Selain itu, tata cara mengenai pengembalian Surat Izin
Mengemudi, Surat Tanda Nomor Kendaraan, Tanda Bukti Lulus Uji, dan Izin
Penyelenggaraan Angkutan Umum yang disita telah diatur dalam Pasal 36 ayat (1)
huruf a dan b PP 80/2012 disebutkan bahwa “Surat Izin Mengemudi, Surat Tanda
Nomor Kendaraan, Tanda Bukti Lulus Uji, dan Izin Penyelenggaraan Angkutan Umum
yang disita dikembalikan kepada pengemudi atau pemilik setelah penyerahan surat
bukti penitipan uang titipan untuk membayar denda kepada jaksa selaku pelaksana
putusan pengadilan dan / atau membayar denda sesuai dengan putusan pengadilan.”
Dari
pasal tersebut, saya menarik garis hukum bahwa dalam
penilangan dengan slip biru juga diharuskan dilakukannya penyitaan terhadap
pelanggar dan barang yang disita tersebut barulah dapat diambil kembali setelah
kita menyerahkan surat bukti penitipan uang titipan untuk membayar denda,
kepada jaksa selaku pelaksana putusan pengadilan. Pada prakteknya, banyak masyarakat
yang mengaku bahwa setelah mereka membayar kepada bank sebesar denda maksimal,
mereka diperbolehkan jalan kembali tanpa ada barang yang disita dan tanpa
mengatongi satu surat tilang pun. Dalam kasus tersebut, saya melihat peluang
adanya tindak penipuan dan saya mempertanyakan kemanakah uang sebesar denda
maksimal tersebut mereka transfer? Apakah ke rekening petugas?
Kecenderungan untuk menyuap polisi
Ada sebagian pelanggar peraturan memilih untuk menyuap polisi
dengan uang berlipat-lipat dari denda yang akan dijatuhkan karena adanya
anggapan bahwa mengurus tilang itu sangatlah sulit.
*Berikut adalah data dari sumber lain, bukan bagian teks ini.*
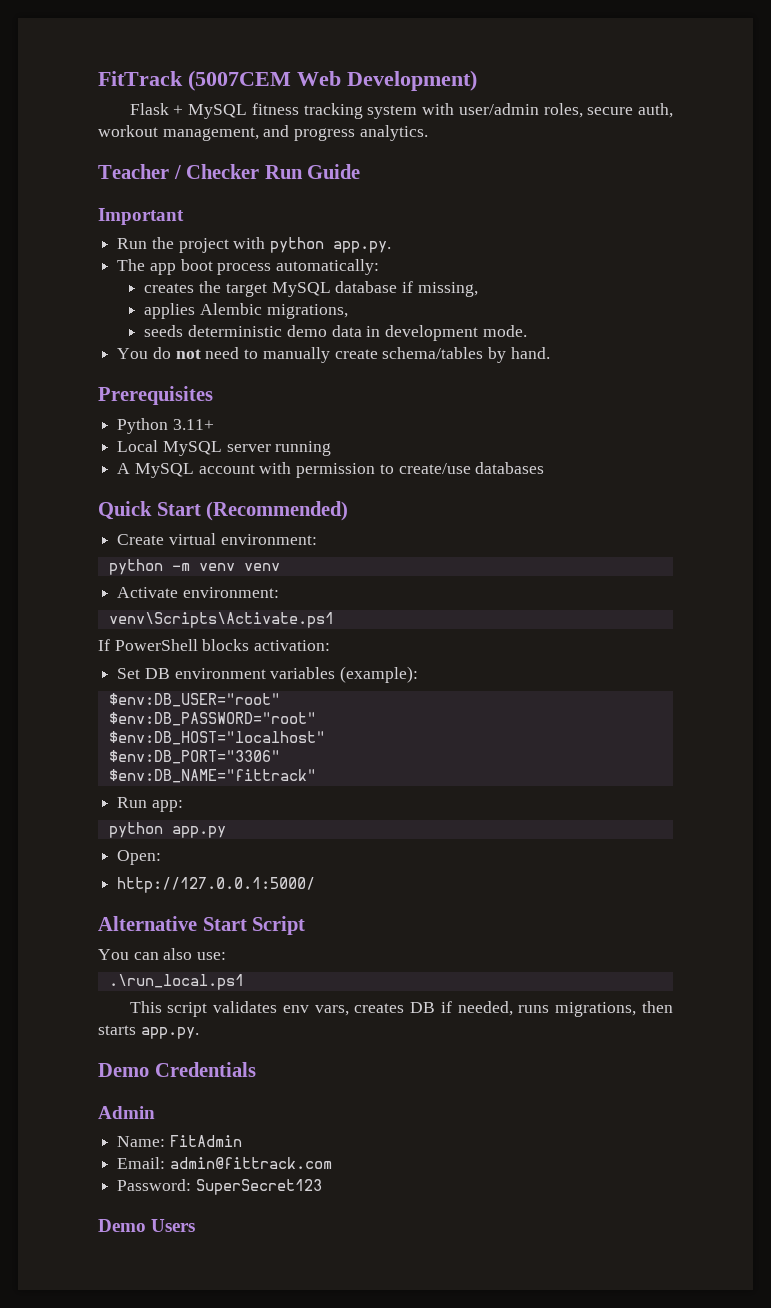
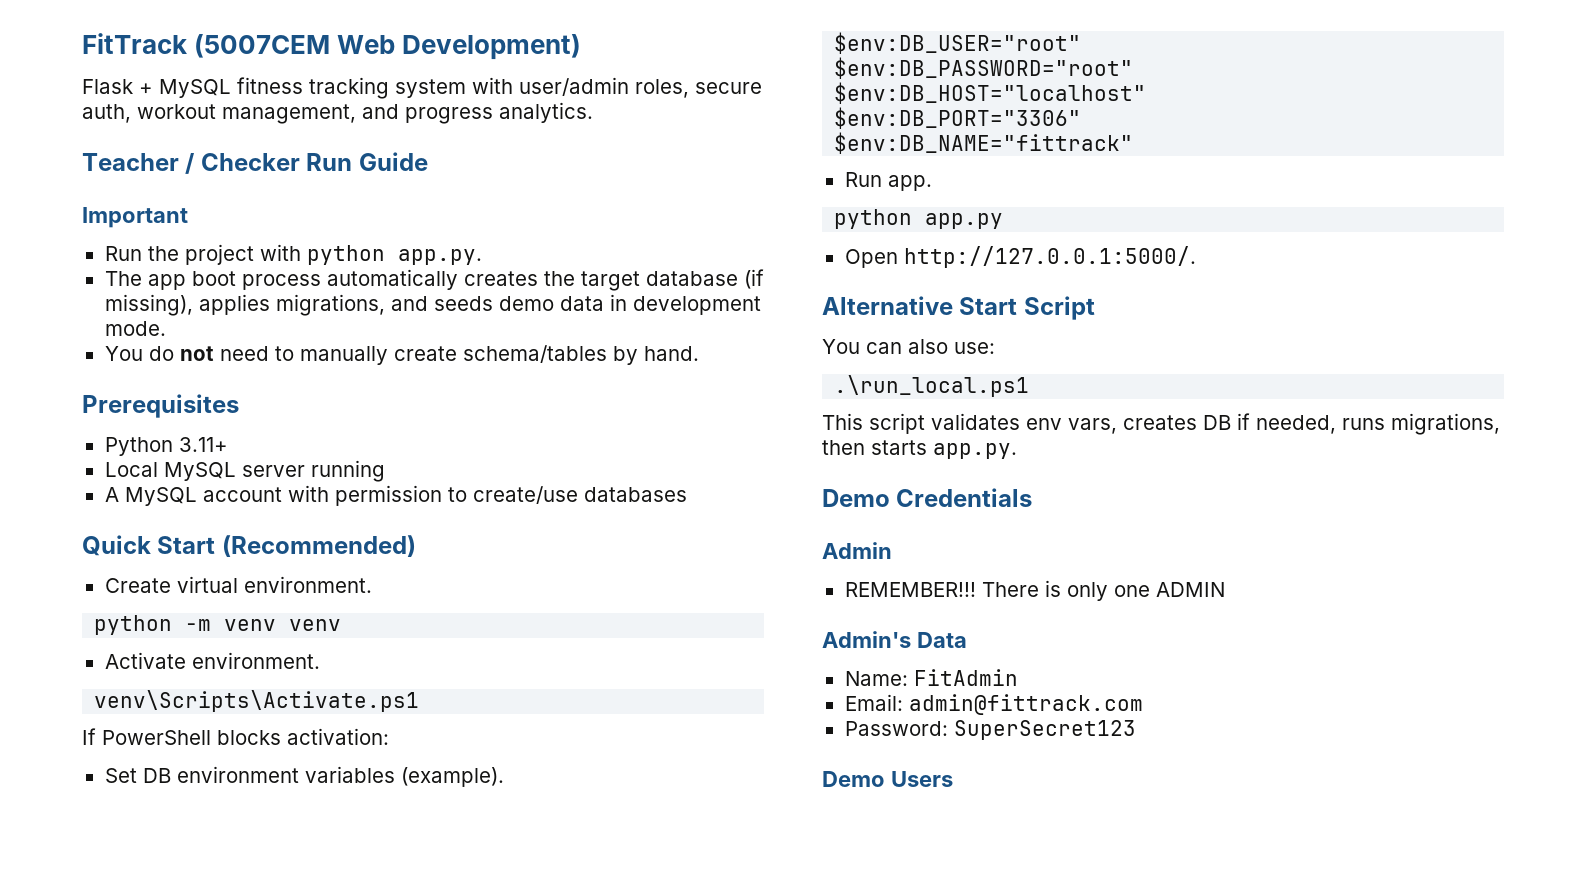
- The app boot process automatically:
- creates the target MySQL database if missing,
- applies Alembic migrations,
- seeds deterministic demo data in development mode.
+ The app boot process automatically creates the target database (if missing), applies migrations, and seeds demo data in development mode.
- Create virtual environment:
+ Create virtual environment.
- Activate environment:
+ Activate environment.
- Set DB environment variables (example):
+ Set DB environment variables (example).
- Run app:
+ Run app.
- Open:
- http://127.0.0.1:5000/
+ Open http://127.0.0.1:5000/.
+ REMEMBER!!! There is only one ADMIN
+ Admin's Data

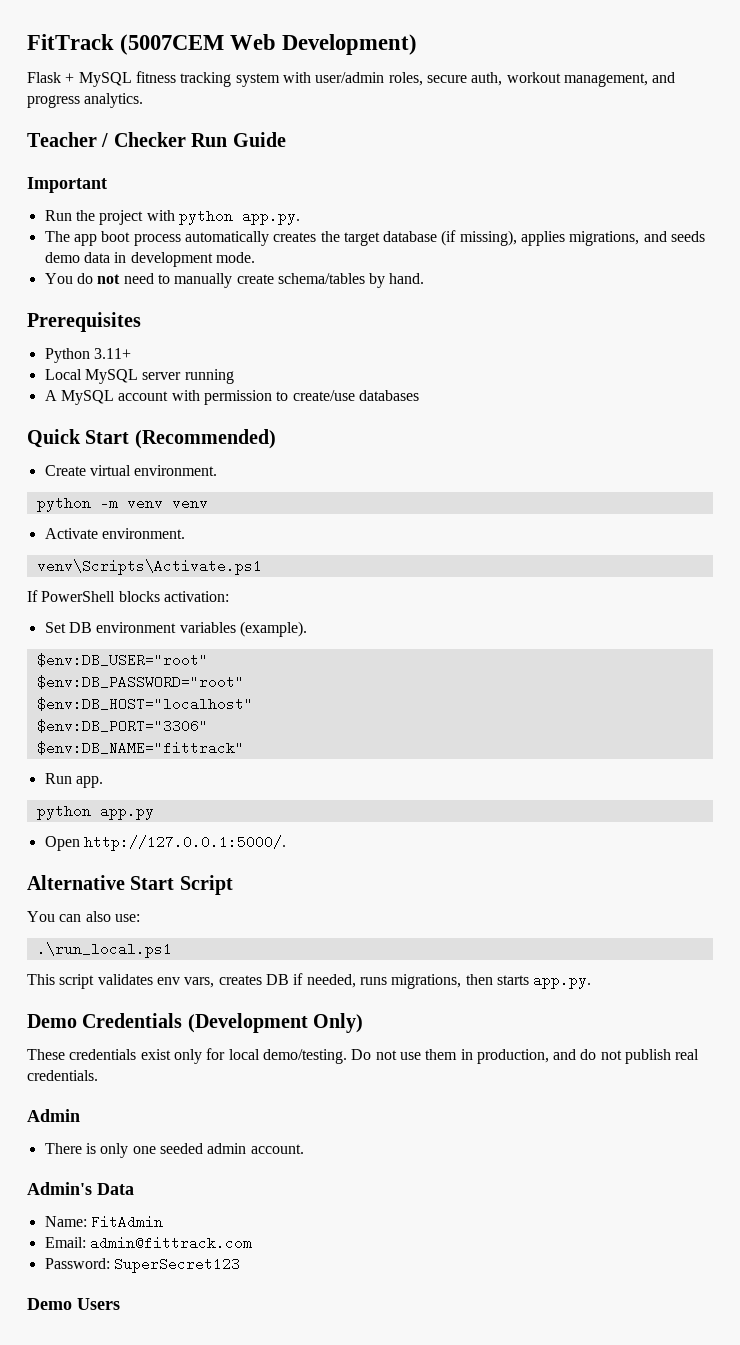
- Demo Credentials
+ Demo Credentials (Development Only)
+ These credentials exist only for local demo/testing. Do not use them in production, and do not publish real credentials.
- REMEMBER!!! There is only one ADMIN
+ There is only one seeded admin account.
Ada pula kalanya polisilah
yang meminta uang kepada pelanggar agar pelanggar bisa segera pergi dari lokasi
pelanggaran tanpa mengikuti prosedur hukum. Bila penyuapan ini terbukti maka
bisa membuat polisi dan penyuap dihukum penjara karena menyuap polisi/pegawai
negeri adalah sebuah perbuatan melanggar hukum.
Perkembangan ke depan
Polisi akan segera meluncurkan sistem tilang model baru untuk
memotong birokrasi sekaligus menekan suap dilapangan. Dalam tilang model baru
ini, si pelanggar hanya diberikan tanda bukti tilang, sedangkan SIM atau STNK
tidak disita petugas. Dengan menggunakan jaringan komputerisasi dan bekerjasama
dengan sejumlah bank di Indonesia, pelanggar cukup membayar tilang melalui ATM,
Internet banking bahkan SMS banking.
Tapi, jika dalam batas waktu tertentu
pelanggar tidak membayar denda polisi akan melakukan pemblokiran nomor
kendaraan tersebut. Dan yang sanksi yang lebih tegas, jika dalam waktu tertentu
denda tilang belum dibayar tapi yang bersangkutan kembali melanggar, polisi
berhak melakukan penyitaan kendaraan tersebut.
- Catatan :
Untuk Pelanggar yang tidak bisa memperlihatkan STNK maka
diharuskan mengambil STNK nya dulu, apabila tidak bisa menunjukkan maka di
lakukan Berita Acara Pemeriksaan oleh Satreskrim Polres setempat.
Pada saat mengambil barang bukti Kendaraan diwajibkan untuk melangkapi kendaraan yg menjadi Barang bukti tersebut sesuai dengan standar, memakai Helm standar, dan yg mengambil harus sudah memiliki SIM.